Required action —
Every line below that contains the word "frame" must be copied.

§

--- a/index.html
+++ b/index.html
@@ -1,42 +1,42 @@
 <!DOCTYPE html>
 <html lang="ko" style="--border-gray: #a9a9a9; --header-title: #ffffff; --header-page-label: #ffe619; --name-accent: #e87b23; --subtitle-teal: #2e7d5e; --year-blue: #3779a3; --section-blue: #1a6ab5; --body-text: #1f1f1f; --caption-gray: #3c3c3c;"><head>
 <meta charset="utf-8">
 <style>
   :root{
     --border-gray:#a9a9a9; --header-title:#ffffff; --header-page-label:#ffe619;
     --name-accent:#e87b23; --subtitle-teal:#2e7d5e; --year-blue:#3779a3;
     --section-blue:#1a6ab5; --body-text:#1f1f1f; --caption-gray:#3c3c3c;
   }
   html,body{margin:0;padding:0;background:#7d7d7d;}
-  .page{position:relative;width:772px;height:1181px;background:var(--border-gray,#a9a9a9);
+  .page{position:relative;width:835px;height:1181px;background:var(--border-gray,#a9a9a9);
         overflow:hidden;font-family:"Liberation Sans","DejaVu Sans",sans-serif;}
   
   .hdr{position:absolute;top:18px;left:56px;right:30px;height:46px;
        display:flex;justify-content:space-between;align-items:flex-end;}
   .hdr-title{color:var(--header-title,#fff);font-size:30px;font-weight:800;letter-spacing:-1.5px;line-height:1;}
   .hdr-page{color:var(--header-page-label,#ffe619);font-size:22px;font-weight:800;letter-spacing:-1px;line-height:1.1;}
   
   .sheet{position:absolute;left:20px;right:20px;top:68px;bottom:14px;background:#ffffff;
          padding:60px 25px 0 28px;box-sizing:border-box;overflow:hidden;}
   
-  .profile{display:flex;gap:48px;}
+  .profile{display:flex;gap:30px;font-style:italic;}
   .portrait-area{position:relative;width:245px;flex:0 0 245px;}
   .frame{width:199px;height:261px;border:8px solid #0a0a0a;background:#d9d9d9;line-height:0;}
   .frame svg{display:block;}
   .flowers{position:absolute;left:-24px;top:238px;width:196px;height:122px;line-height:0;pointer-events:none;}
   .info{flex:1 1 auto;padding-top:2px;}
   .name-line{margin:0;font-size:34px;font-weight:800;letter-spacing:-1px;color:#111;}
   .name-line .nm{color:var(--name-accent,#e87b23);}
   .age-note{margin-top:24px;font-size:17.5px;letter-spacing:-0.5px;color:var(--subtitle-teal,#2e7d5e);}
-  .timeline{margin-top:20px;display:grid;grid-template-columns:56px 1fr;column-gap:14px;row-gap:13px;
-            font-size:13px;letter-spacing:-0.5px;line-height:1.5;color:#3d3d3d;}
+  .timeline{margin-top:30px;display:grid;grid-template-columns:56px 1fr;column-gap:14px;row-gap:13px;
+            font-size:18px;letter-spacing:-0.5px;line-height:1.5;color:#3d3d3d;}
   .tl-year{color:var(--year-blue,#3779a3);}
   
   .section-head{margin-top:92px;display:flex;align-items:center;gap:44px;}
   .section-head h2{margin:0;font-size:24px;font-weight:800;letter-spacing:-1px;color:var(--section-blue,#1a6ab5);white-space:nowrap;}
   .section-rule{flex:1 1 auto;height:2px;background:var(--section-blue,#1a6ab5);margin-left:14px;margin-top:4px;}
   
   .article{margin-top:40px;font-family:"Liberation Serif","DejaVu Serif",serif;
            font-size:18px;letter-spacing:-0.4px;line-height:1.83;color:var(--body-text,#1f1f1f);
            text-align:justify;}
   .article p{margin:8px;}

§

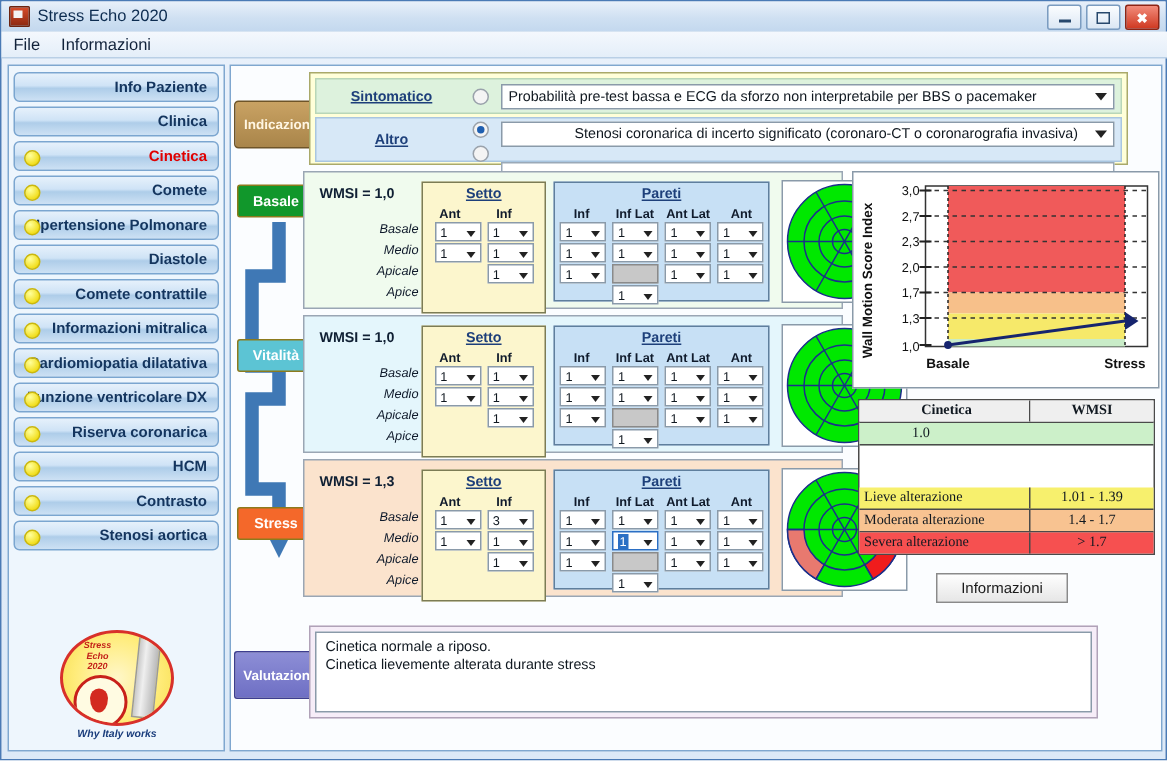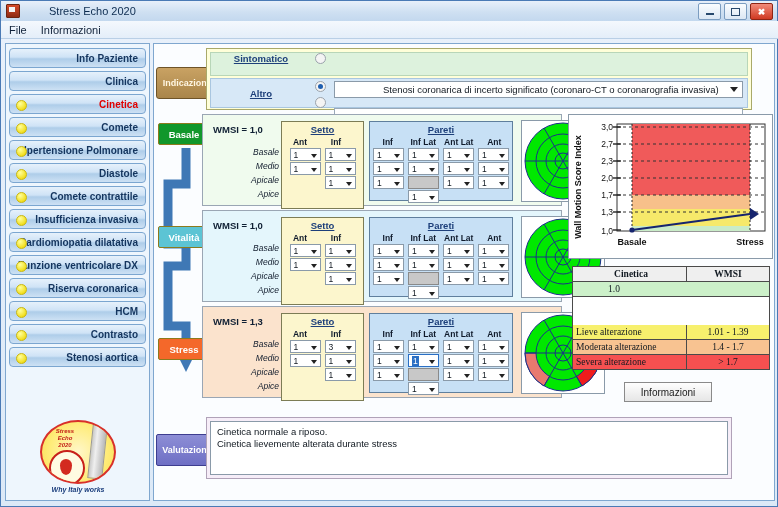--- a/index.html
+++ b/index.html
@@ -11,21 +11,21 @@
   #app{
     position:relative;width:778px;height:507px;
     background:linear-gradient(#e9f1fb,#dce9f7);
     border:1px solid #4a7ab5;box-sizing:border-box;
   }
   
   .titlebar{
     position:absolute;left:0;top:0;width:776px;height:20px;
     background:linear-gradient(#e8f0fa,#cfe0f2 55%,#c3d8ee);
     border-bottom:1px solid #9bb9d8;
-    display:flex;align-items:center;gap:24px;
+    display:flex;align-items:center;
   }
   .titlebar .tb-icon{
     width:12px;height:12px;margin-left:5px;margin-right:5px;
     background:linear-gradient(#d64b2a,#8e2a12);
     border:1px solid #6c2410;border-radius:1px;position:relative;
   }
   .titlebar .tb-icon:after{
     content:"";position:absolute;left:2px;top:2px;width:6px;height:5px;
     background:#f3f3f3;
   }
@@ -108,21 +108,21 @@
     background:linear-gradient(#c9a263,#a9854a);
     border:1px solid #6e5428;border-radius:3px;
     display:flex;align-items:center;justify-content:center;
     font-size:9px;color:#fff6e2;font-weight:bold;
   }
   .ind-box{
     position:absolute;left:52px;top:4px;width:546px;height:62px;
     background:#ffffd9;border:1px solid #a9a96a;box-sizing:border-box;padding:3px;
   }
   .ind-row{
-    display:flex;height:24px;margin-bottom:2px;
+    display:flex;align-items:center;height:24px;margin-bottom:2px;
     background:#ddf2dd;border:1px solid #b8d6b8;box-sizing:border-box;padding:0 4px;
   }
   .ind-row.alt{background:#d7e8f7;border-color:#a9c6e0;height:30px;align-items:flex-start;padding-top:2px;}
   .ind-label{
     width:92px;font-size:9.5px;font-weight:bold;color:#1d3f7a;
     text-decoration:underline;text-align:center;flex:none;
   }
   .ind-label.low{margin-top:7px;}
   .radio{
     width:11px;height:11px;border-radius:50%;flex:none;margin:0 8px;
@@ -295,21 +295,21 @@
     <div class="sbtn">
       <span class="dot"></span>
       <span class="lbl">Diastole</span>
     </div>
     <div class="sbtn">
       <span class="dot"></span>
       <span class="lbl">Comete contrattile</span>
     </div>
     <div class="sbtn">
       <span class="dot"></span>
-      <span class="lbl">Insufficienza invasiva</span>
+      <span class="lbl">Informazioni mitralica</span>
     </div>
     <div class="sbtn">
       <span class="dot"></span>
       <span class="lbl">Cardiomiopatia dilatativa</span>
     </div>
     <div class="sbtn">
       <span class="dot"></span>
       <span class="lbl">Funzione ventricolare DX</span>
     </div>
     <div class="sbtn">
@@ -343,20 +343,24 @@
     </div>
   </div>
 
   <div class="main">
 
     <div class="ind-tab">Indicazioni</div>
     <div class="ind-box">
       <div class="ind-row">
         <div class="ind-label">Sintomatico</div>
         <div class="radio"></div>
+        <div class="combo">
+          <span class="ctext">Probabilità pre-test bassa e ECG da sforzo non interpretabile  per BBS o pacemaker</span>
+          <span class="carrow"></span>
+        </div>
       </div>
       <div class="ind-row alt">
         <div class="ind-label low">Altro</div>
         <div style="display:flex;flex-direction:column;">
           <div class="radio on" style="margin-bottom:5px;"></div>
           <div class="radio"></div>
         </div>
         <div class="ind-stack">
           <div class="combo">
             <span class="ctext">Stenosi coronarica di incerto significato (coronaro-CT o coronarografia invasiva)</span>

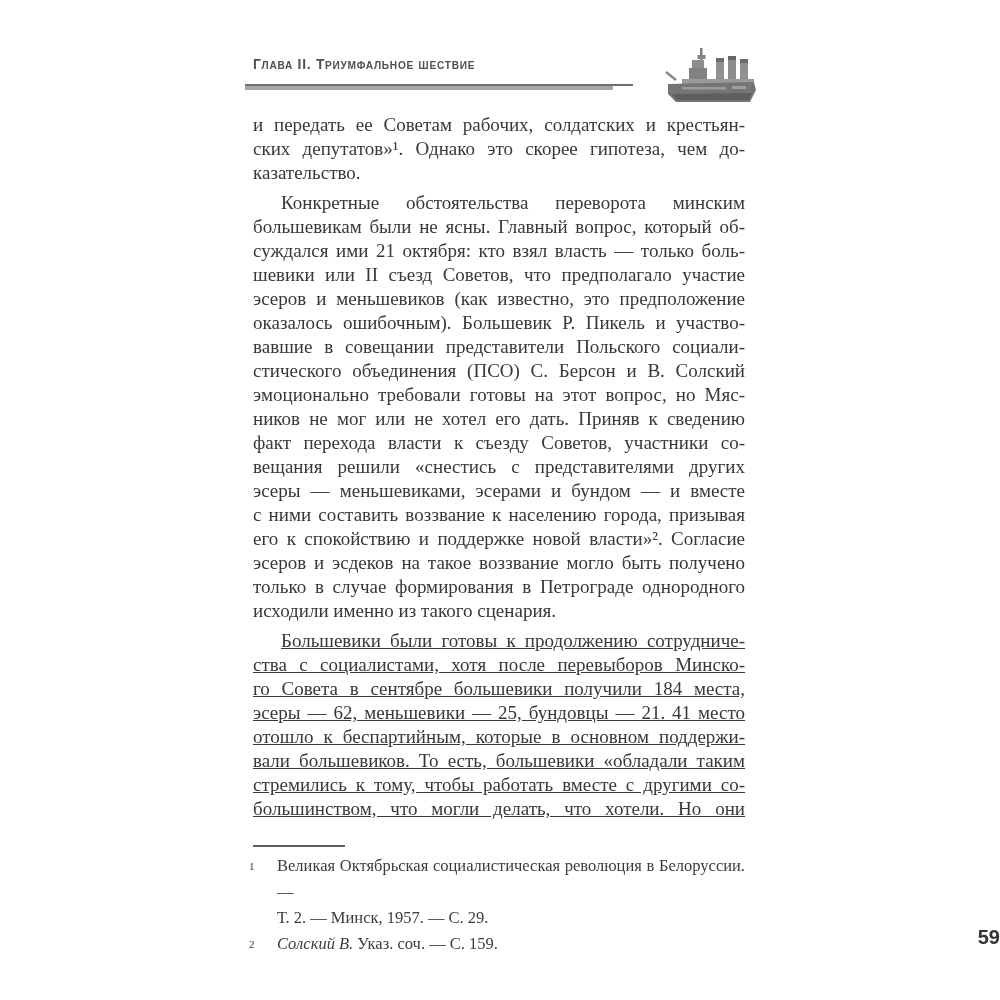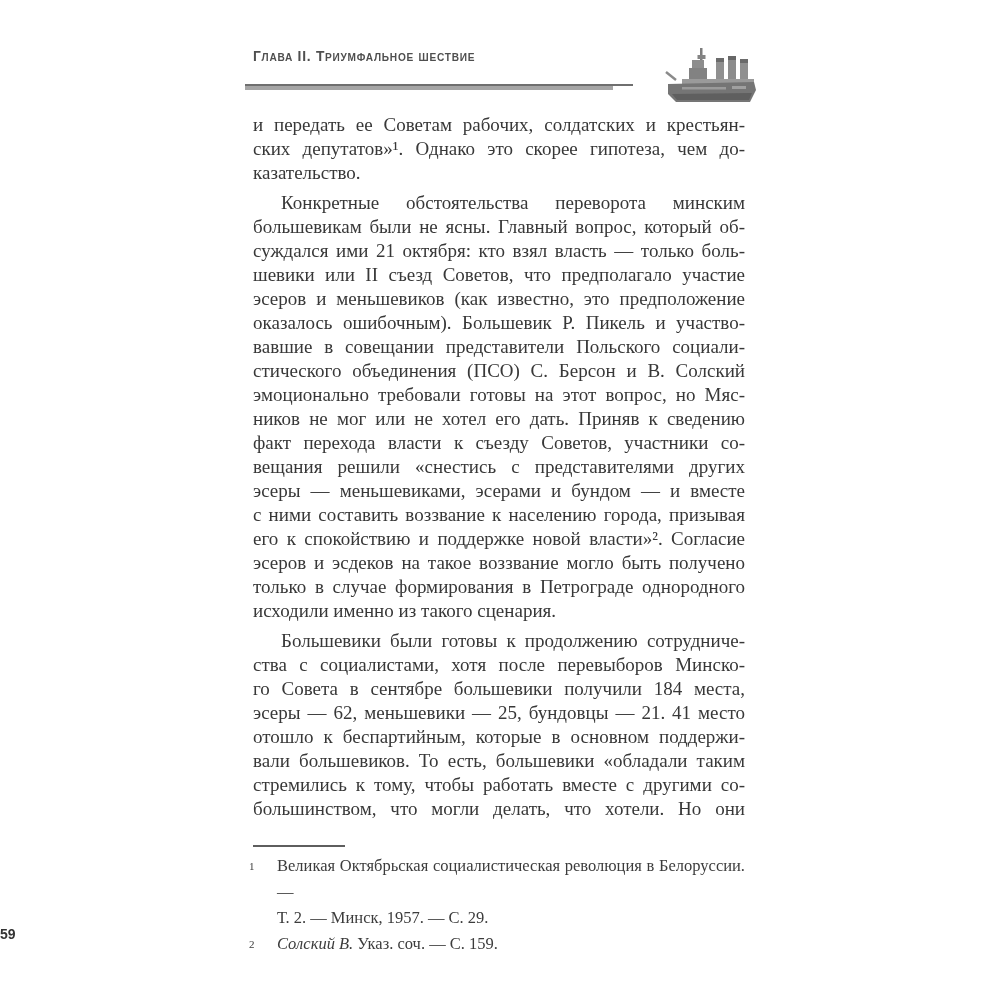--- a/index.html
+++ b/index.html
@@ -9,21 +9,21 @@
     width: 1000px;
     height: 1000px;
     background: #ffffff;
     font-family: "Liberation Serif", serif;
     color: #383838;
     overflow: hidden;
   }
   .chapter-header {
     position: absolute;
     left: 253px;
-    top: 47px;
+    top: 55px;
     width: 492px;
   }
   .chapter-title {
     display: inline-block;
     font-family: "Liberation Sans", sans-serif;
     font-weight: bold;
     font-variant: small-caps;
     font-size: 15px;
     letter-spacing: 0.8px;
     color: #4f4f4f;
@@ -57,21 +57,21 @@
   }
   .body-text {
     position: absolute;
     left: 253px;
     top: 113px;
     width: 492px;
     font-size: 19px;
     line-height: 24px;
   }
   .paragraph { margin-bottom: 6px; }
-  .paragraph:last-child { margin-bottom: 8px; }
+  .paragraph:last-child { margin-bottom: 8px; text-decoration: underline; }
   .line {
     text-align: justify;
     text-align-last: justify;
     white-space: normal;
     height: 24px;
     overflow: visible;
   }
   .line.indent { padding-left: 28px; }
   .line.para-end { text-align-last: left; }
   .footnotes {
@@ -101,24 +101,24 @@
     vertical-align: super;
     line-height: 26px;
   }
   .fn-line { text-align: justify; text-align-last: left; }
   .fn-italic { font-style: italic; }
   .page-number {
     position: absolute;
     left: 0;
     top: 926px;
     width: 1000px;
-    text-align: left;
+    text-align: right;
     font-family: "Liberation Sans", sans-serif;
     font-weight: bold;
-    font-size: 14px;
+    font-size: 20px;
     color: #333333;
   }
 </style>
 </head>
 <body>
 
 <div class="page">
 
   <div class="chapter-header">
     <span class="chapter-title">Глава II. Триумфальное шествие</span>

§

Task result —
   .frame{width:199px;height:261px;border:8px solid #0a0a0a;background:#d9d9d9;line-height:0;}
   .frame svg{display:block;}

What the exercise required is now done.